_Data in this exercise:_
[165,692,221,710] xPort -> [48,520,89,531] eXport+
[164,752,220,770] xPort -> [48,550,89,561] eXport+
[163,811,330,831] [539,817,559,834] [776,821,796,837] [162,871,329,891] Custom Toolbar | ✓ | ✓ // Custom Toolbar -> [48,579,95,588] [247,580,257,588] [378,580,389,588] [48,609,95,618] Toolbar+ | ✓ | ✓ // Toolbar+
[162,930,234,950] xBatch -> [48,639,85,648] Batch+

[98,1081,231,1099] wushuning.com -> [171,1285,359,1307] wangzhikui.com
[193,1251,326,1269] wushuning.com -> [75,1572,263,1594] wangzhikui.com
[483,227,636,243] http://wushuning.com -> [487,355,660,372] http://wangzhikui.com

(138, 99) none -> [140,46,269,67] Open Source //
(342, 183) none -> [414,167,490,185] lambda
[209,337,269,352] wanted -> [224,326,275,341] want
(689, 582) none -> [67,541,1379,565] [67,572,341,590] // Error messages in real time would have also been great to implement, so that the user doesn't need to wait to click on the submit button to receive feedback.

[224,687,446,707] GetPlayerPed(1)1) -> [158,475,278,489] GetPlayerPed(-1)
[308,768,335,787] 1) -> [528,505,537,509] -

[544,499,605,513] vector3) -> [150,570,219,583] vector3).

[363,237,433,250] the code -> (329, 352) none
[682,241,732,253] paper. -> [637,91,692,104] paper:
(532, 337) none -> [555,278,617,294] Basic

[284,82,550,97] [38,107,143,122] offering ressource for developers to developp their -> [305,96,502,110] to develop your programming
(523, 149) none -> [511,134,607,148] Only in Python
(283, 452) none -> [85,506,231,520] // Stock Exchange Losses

_What the task requires:_
Copy out the entries exactly. Begin at the first line and end with the line that has "[209,337,269,352] wanted ->".

_Expected output:_
[165,692,221,710] xPort -> [48,520,89,531] eXport+
[164,752,220,770] xPort -> [48,550,89,561] eXport+
[163,811,330,831] [539,817,559,834] [776,821,796,837] [162,871,329,891] Custom Toolbar | ✓ | ✓ // Custom Toolbar -> [48,579,95,588] [247,580,257,588] [378,580,389,588] [48,609,95,618] Toolbar+ | ✓ | ✓ // Toolbar+
[162,930,234,950] xBatch -> [48,639,85,648] Batch+

[98,1081,231,1099] wushuning.com -> [171,1285,359,1307] wangzhikui.com
[193,1251,326,1269] wushuning.com -> [75,1572,263,1594] wangzhikui.com
[483,227,636,243] http://wushuning.com -> [487,355,660,372] http://wangzhikui.com

(138, 99) none -> [140,46,269,67] Open Source //
(342, 183) none -> [414,167,490,185] lambda
[209,337,269,352] wanted -> [224,326,275,341] want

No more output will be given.